- DATA TO PROCESS
=== Section Start ===
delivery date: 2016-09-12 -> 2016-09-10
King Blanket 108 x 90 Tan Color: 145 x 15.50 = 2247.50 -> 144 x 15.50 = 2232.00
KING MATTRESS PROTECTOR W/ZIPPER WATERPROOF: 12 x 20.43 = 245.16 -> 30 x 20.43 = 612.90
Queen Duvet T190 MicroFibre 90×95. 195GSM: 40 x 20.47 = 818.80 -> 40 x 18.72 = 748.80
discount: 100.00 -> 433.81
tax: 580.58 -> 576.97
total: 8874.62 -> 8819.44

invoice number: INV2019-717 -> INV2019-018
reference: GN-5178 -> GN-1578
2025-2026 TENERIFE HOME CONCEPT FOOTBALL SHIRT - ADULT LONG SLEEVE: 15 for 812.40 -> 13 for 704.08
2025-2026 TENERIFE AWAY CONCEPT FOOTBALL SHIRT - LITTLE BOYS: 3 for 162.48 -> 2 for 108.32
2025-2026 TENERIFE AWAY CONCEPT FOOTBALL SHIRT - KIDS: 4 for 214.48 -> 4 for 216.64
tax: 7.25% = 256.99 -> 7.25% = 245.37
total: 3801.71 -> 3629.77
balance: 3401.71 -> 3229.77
=== Section End ===
Exactly as they appear above, write out the line containing "2025-2026 TENERIFE AWAY CONCEPT FOOTBALL SHIRT - KIDS: 4" and each line that comes after it in the records.

- OUTPUT FOR THIS TASK
2025-2026 TENERIFE AWAY CONCEPT FOOTBALL SHIRT - KIDS: 4 for 214.48 -> 4 for 216.64
tax: 7.25% = 256.99 -> 7.25% = 245.37
total: 3801.71 -> 3629.77
balance: 3401.71 -> 3229.77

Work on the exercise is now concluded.